Outbox processor dead since March 25 — 23 unsent welcome emails #402

Open
opened 2026-04-08 22:19:50 +00:00 by forgejo_admin · 0 comments
Contributor

Type

Bug

Lineage

Standalone — discovered during post-signing user flow investigation (2026-04-08).

Repo

forgejo_admin/basketball-api

What Broke

The outbox processor stopped processing contract_signed events on 2026-03-25. Since then, 23 welcome emails have not been sent (21 pending, 2 failed). Every family that signed a contract in the last two weeks got radio silence — no welcome email, no GroupMe invite link.

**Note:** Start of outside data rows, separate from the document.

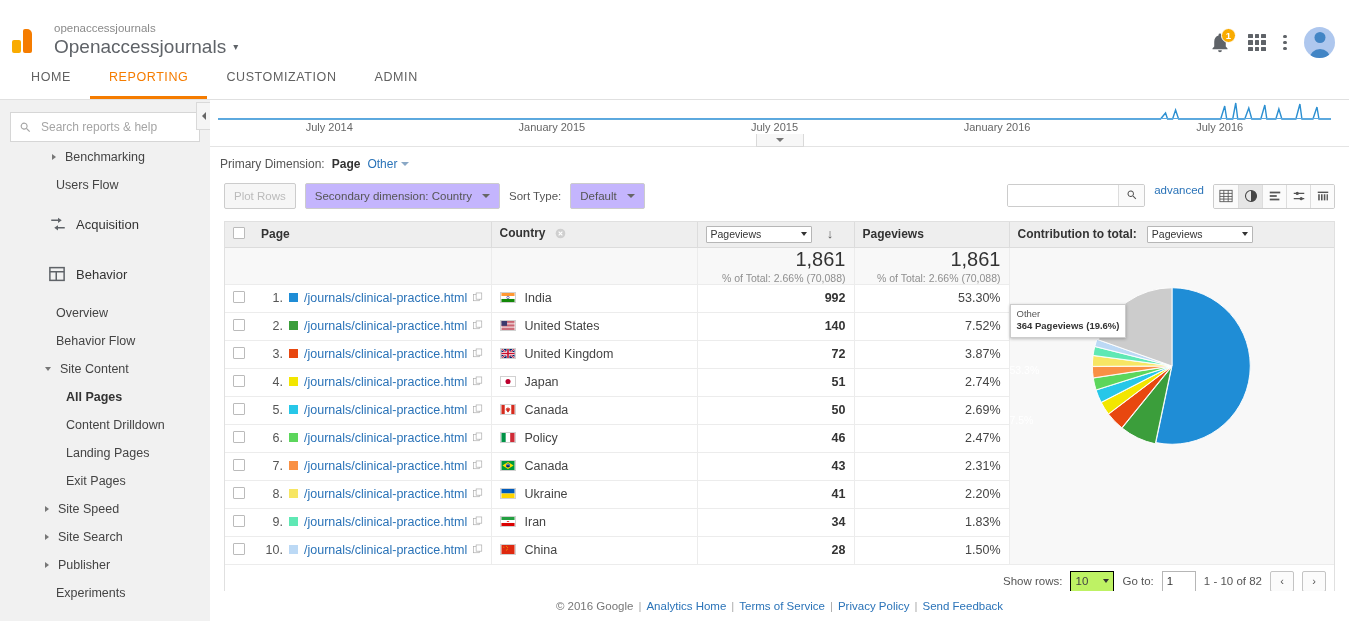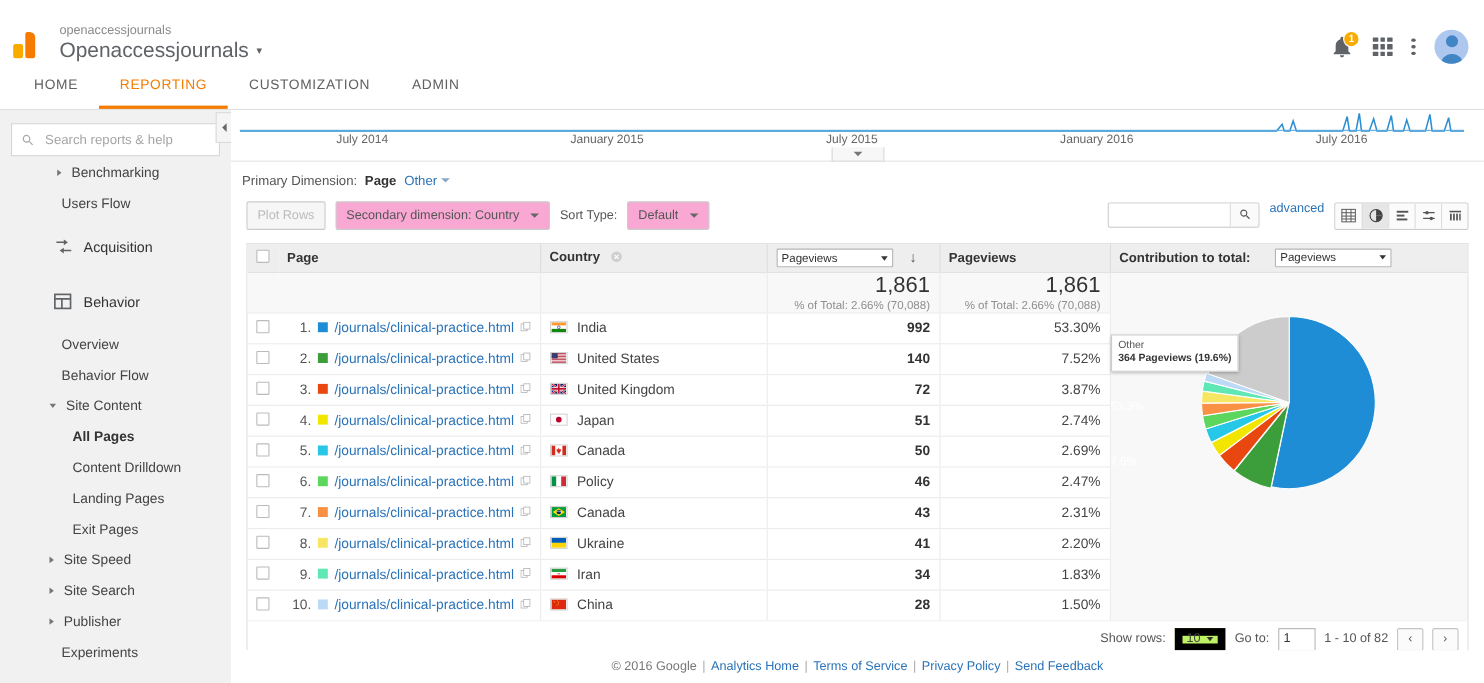"Secondary dimension: Country" .btn { background: #f9a8d4 -> #c4b5fd }
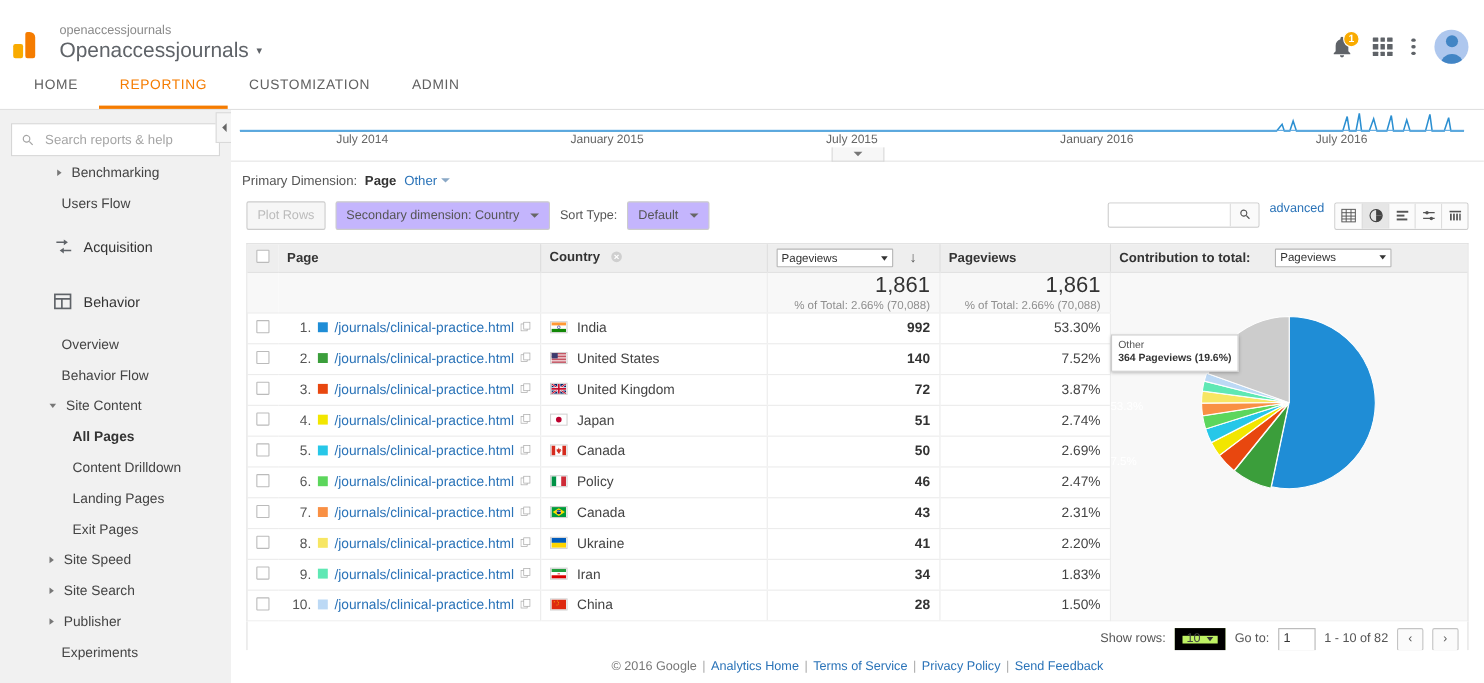"Contribution to total:" .contrib-head { gap: 22px -> 10px }
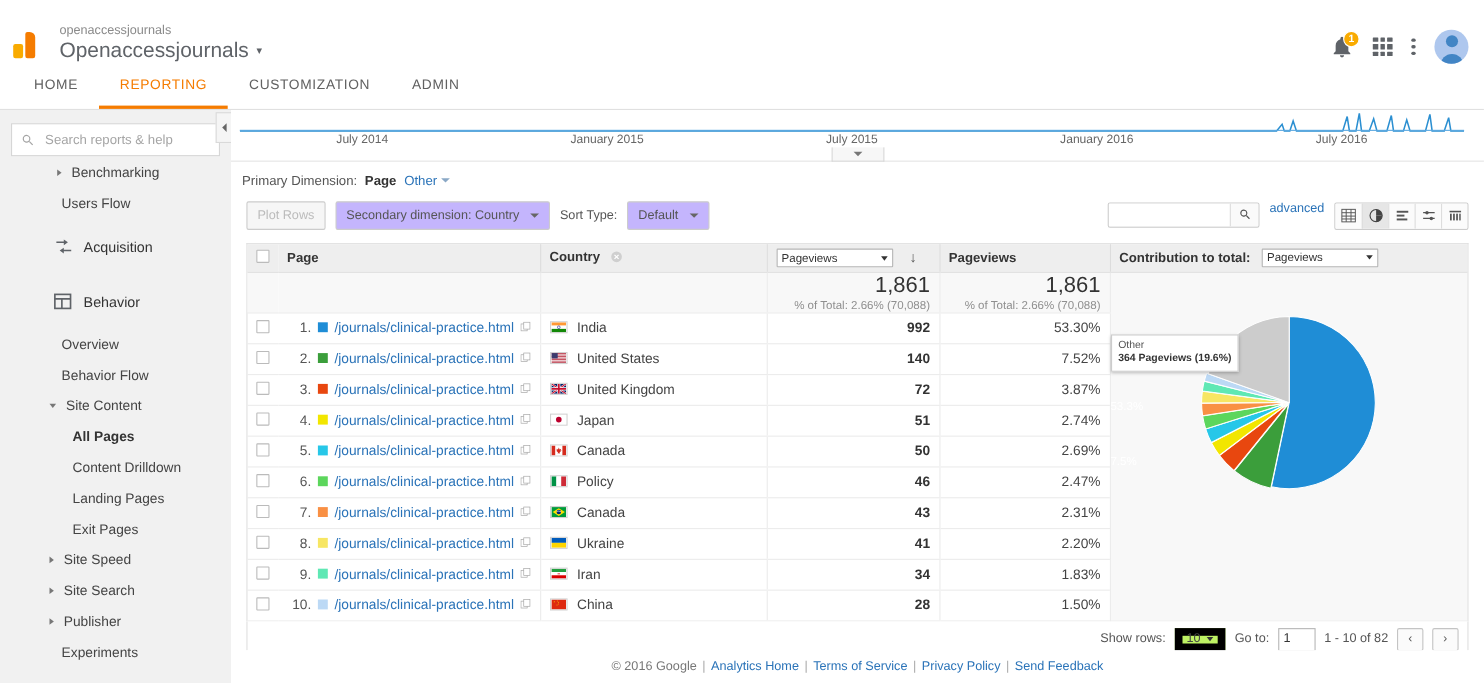"10" .selbox { border: 7px solid #000000 -> 1px solid #000000 }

Root cause: There is no Kubernetes CronJob deployed to poll the outbox. The only processing path is a fire-and-forget HTTP ping from westside-contracts (POST /admin/process-outbox?tenant_id=1), which silently fails with no alerting. The two failed events (David Kaneko 2026-03-26, Tristen Thorn 2026-03-27) suggest the Gmail OAuth token expired around that time (Google app in Testing mode, 7-day token expiry). After those failures, subsequent events were never even attempted.

Current state (as of 2026-04-08):

Status Count Date Range
processed 10 through 2026-03-25
failed 2 2026-03-26 to 2026-03-27
pending 21 2026-03-27 to 2026-04-08

Gmail OAuth is currently healthy — announcement emails sent successfully today (2026-04-08).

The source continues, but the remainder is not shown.